Mar 8, 2012, 2:20 AM

Post #54 of 69 (1911 views)
Permalink
Re: Controversial content software status [In reply to]

On Thu, Mar 8, 2012 at 10:54 AM, Andreas Kolbe <jayen466 [at] gmail> wrote:

> If you search for "devoirs" (= homework) or "vacances" (= holiday) on
> French Wikipedia, you're presented with a porn video in which a man and a
> woman engage in sex acts (cunnilingus and fellatio) with a dog.
>
>
> http://fr.wikipedia.org/w/index.php?title=Sp%C3%A9cial%3ARecherche&profile=images&search=devoirs&fulltext=Search&searchengineselect=mediawiki
>
>
> http://fr.wikipedia.org/w/index.php?title=Sp%C3%A9cial%3ARecherche&profile=images&search=vacances&fulltext=Search&searchengineselect=mediawiki
>
>
> http://fr.wikipedia.org/wiki/Fichier:Devoirs_de_vacances.ogv
>
> I respectfully request an official statement from the individual Board
> members and the Executive Director on this situation. What is your view:
> Should Wikimedia projects continue to offer users unfiltered and
> unfilterable search hits, up to and including bestiality porn, in response
> to innocuous search terms like "homework", "toothbrush" and "holiday"?


Hi Andrea

I feel you conflate a bunch of moral and technical issues when you raise
your points about this issue. I agree with Tobias on some of his
observations about your posts.

At the risk of MZ pointing out that I am repeating someone, I have felt
that the category based search system and infrastructure for images is
sorely broken. I don't think a lot of list members would disagree on that
point, it needs some technical development, maybe a move to a tag-based
system while we figure out a better system.

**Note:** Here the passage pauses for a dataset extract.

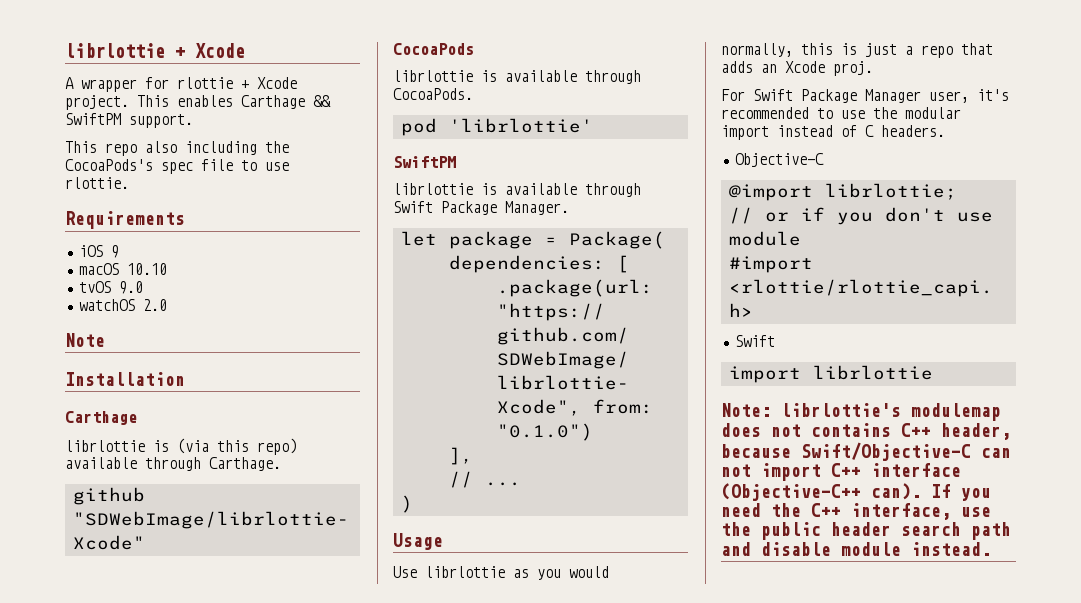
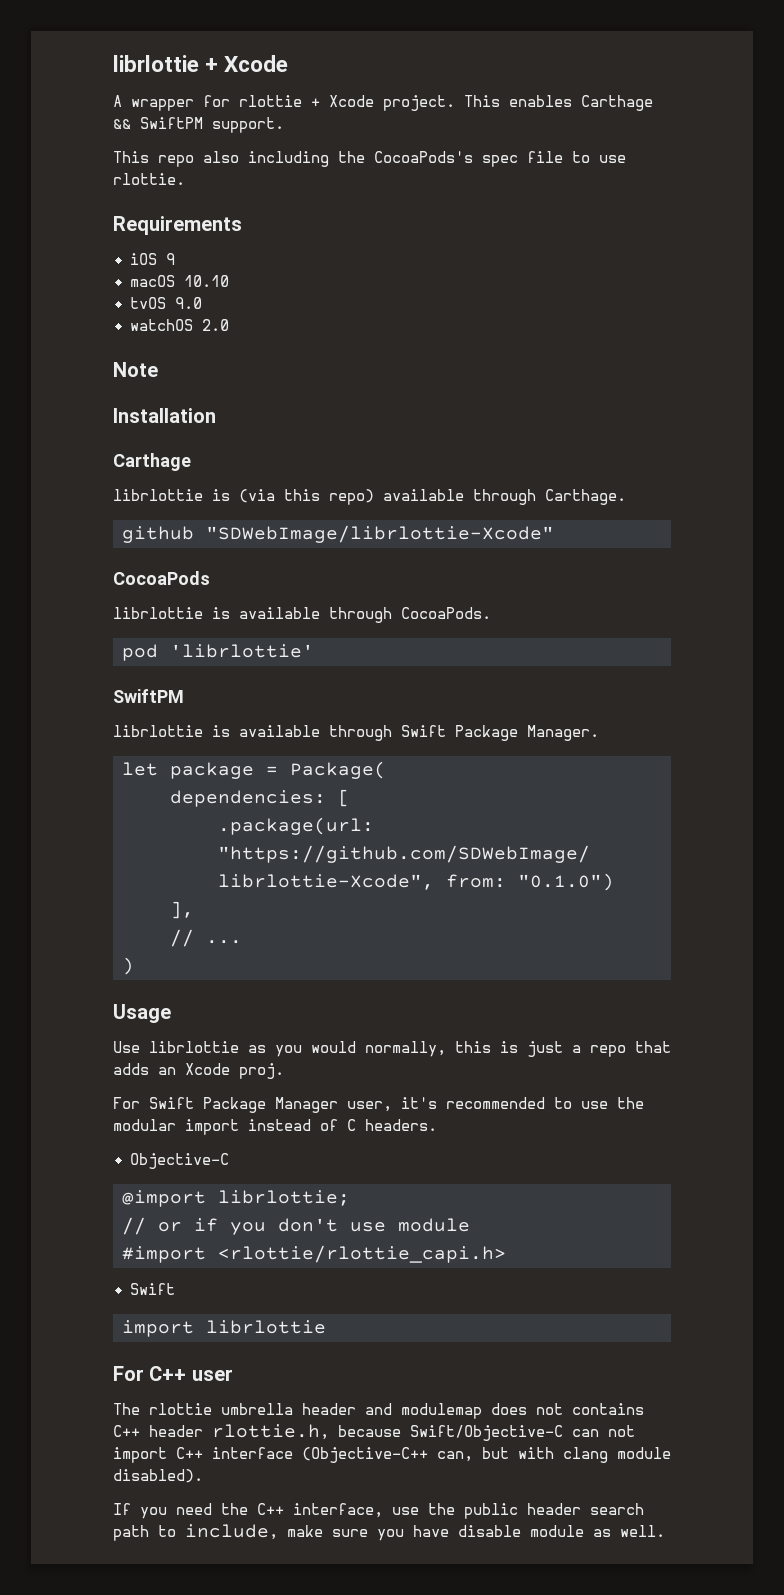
[721,403,901,417] Note: librlottie's -> [113,1366,233,1381] [113,1403,392,1415] For C++ user // The rlottie umbrella header and
[941,423,1011,440] header, -> [149,1424,329,1440] header rlottie.h,
[871,483,921,500] can). -> [437,1447,671,1463] [113,1469,203,1483] can, but with clang module disabled). //
[721,542,991,556] and disable module instead. -> [158,1524,665,1541] to include, make sure you have disable module as well.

The other issue is morality and responsibility. I don't think any
executives or board members should make a statement about that video. It's
a stated policy that they are not responsible for the content on the
project. To hold them legally or morally responsible, for what 100,000
contributors might do at any given point, is unrealistic and unreasonable.
They can not be held liable for actions of vandals, as much as of community
members who upload media in good faith. Depending on how you perceive this,
who does have some responsibility is the community itself. It governs
itself, has its own rules about content, WMF regularly points to it in
cases of content dispute.

Now, when dealing with a particular community, the subject of relativity
comes in. What you deem offensive might not be to others. There is no
universal controversial content - there is graphic content, sexual content,
disturbing content, but it is just content, the effect it has on the viewer
is always relative. There are people who might deem any image of a woman
not covered in a veil as offensive, there are a lot of people who have no
problem at the sight of nudity, whether its breast or someone's bottom, it
won't raise any eyebrows. Someone commented about graphic, medical images,
how they can do without having them in articles, they also added that they
should be there in case they do want to look. There is no universal, one
filter fits-all approach as several others have pointed out.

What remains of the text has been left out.